5th operation?

[uunet!cwi.nl!Dik.Winter]

(I did intend to let this go only to the list, but when I tried to edit
the header from SunOS's /usr/ucb/mail I refrained.)

 > "If you don't care about the error then you don't care about the answer."

 > That this is the underlying problem in the bank example can be seen by 
 > considering the consequences of any uncertainty in the summands.
But with bank-examples the input is *always* exact, the result is properly
rouded up or truncated (depending on whether it is in the interest of the
bank to round up or down), but there are exact points where rounding errors
should occur, and it is even given which way rounding errors should occur.
The main conclusion is that banks should *not* use floating-point (contrary
to popular believe) because it is in a sense unpredictable.

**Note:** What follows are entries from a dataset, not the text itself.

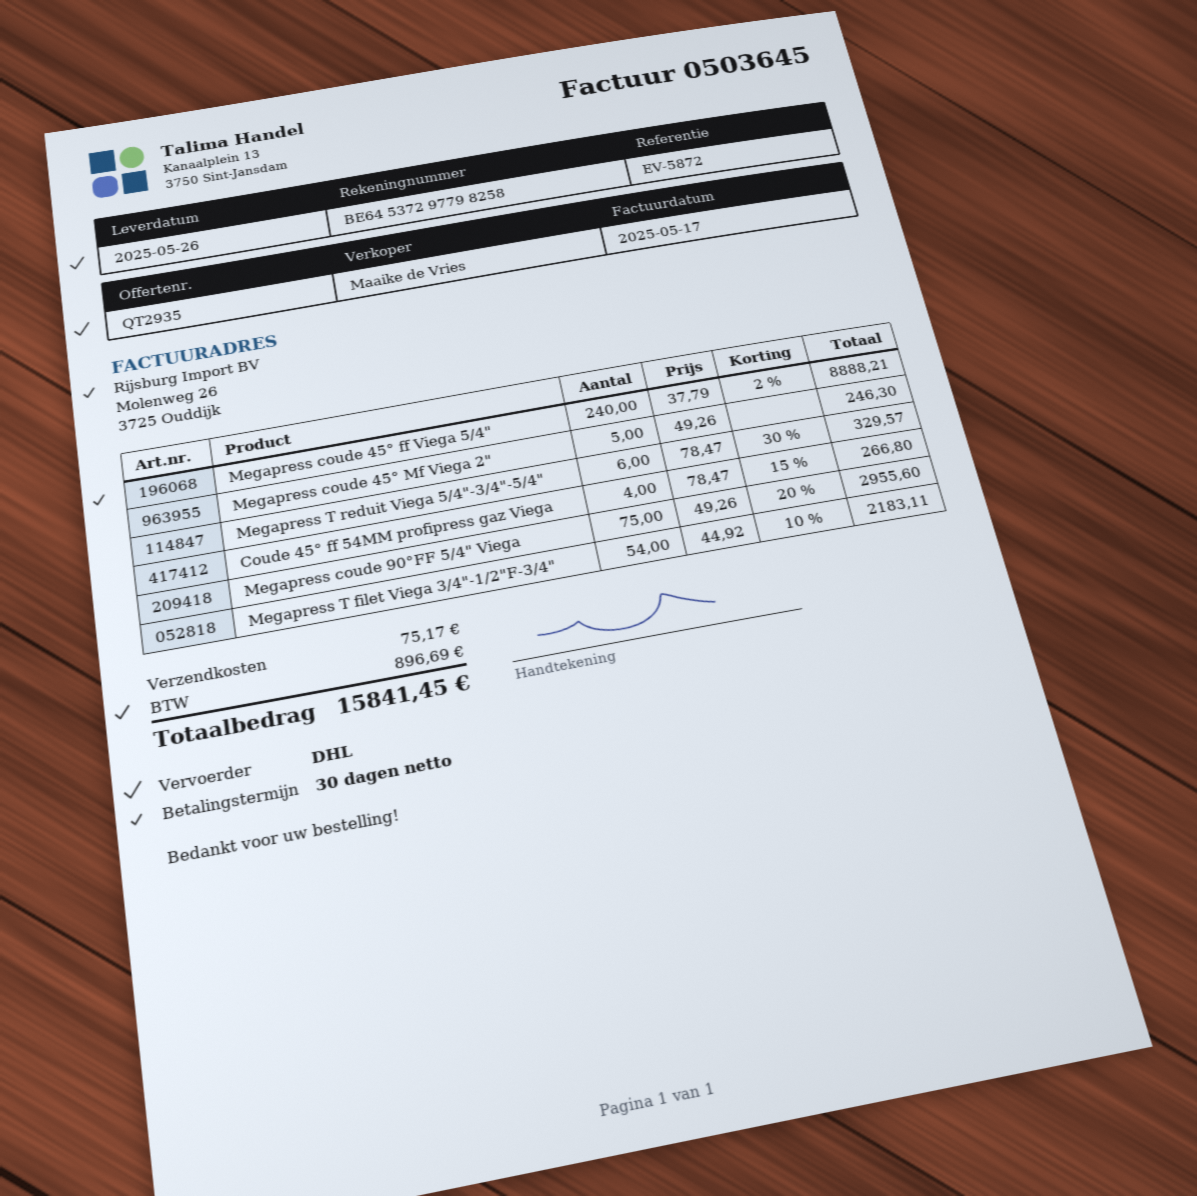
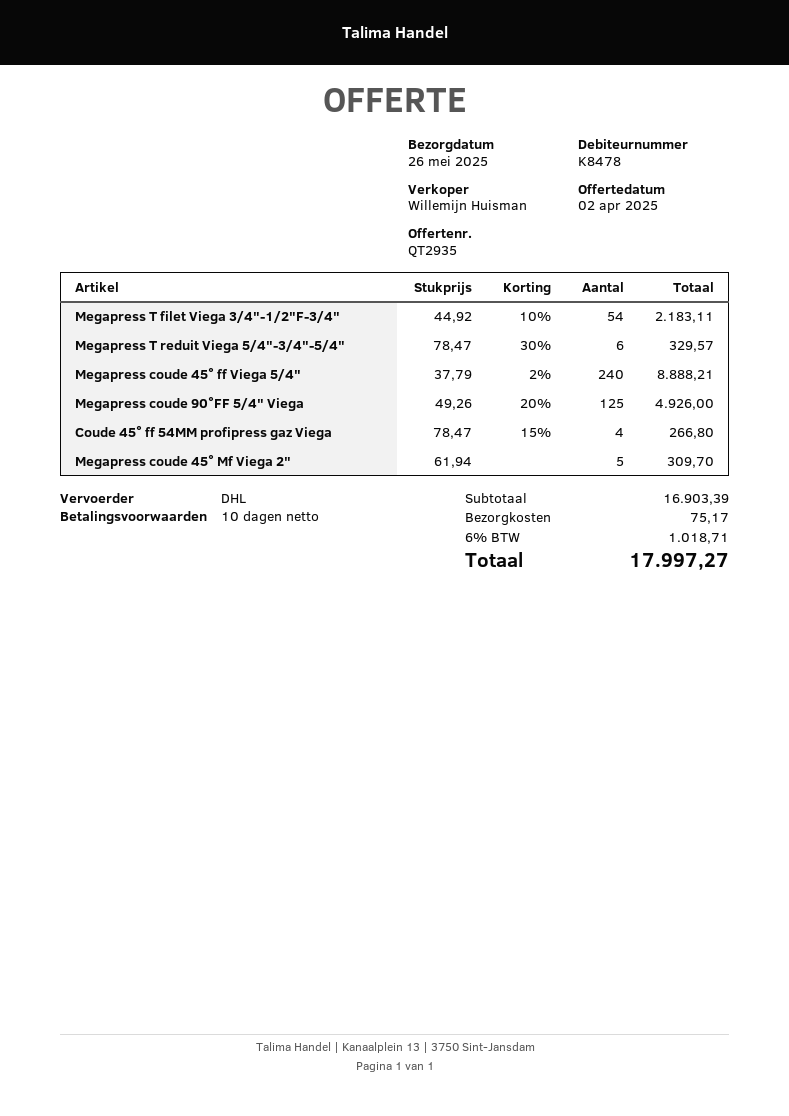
payment terms: 30 days -> 10 days
sales rep: Maaike de Vries -> Willemijn Huisman
Megapress coude 45° Mf Viega 2": 5 x 49.26 = 246.30 -> 5 x 61.94 = 309.70
Megapress coude 90°FF 5/4" Viega: 75 x 49.26 - 20% = 2955.60 -> 125 x 49.26 - 20% = 4926.00
tax: 896.69 -> 1018.71
total: 15841.45 -> 17997.27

 > One correctly-rounded dot product won't help with that.   However, one
 > correctly-rounded INTERVAL dot product would demonstrate the error inherent
 > in the computed result.
I agree that one correctly-rounded dot product will not help.

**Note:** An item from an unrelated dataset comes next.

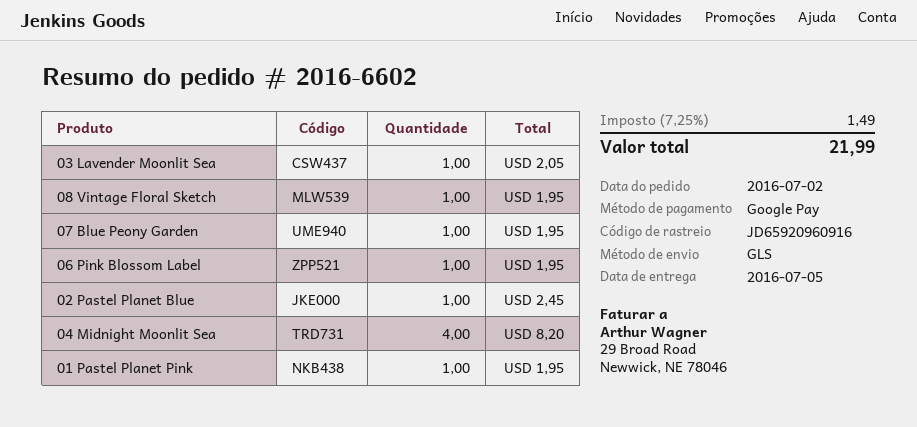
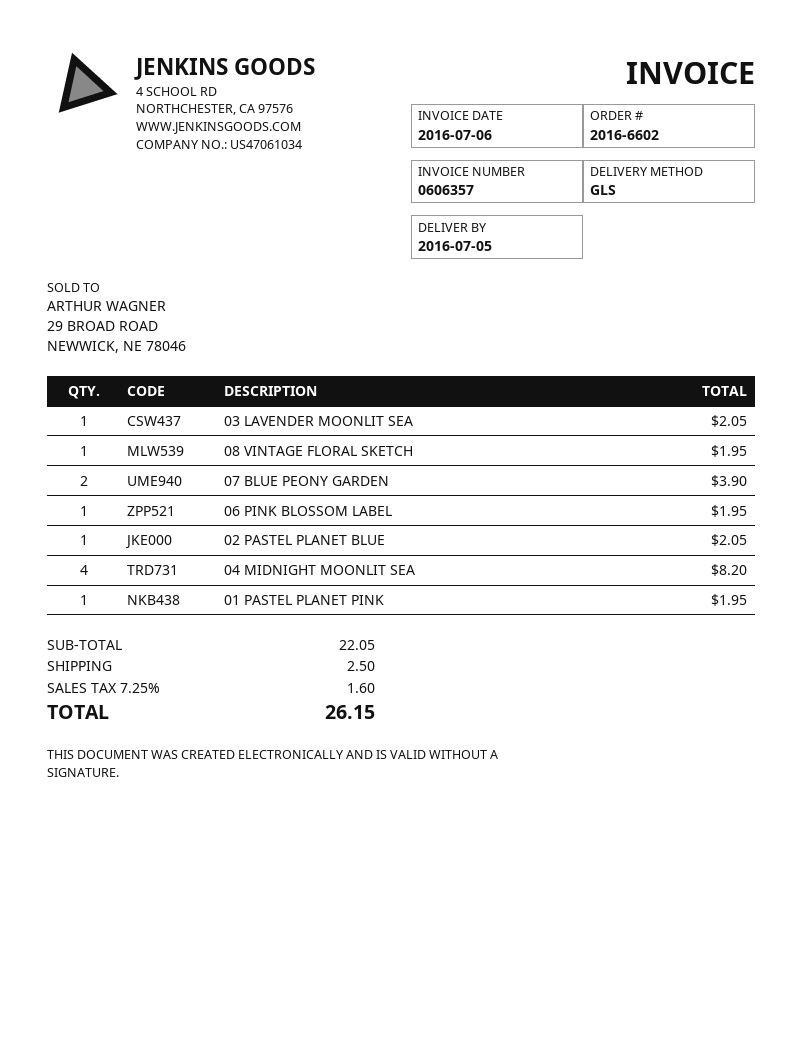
07 Blue Peony Garden: 1 for 1.95 -> 2 for 3.90
02 Pastel Planet Blue: 1 for 2.45 -> 1 for 2.05
shipping: none -> 2.50
tax: 7.25% = 1.49 -> 7.25% = 1.60
total: 21.99 -> 26.15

 > But even considering only exact input data,
 > there are other ways of estimating the same error that may be more
 > economical, such as keeping track of the largest magnitude intermediate result.
In the banking example this will of course not help.  The are not interested
in the fact that the net result has an estimated error of $34,000; they want
to know where that money has gone, and to whom (and they will not yell if it
is their profit) :-).  Numerical mathematics is of course a completely
different matter.

 > For this purpose, a machine operation that implemented, or assisted in
 > fast implementation, of 
 > 	z = |x| + |y|
 > would help, provided languages provided easy access.    Such an operation 
 > exists, for instance, in the Weitek 1164/5 chips used in the Sun-3
 > floating-point accelerator and the Sun-4/1x0 and 4/2x0 systems, but there's
 > no hardware access to it from the Sun-4's FP controller chip
 > and no language support in the FPA.
It was also in the late Cyber 205, also unsupported in HLL's.  There must be
a reason.

 > The crux of the argument about correctly-rounded dot products is whether
 > they provide or could provide
 > an economical solution to the problem of estimating the effects
 > of various kinds of errors, compared to other methods that have been or
 > might be implemented.
Banks are not interested in error estimates, they want exact figures.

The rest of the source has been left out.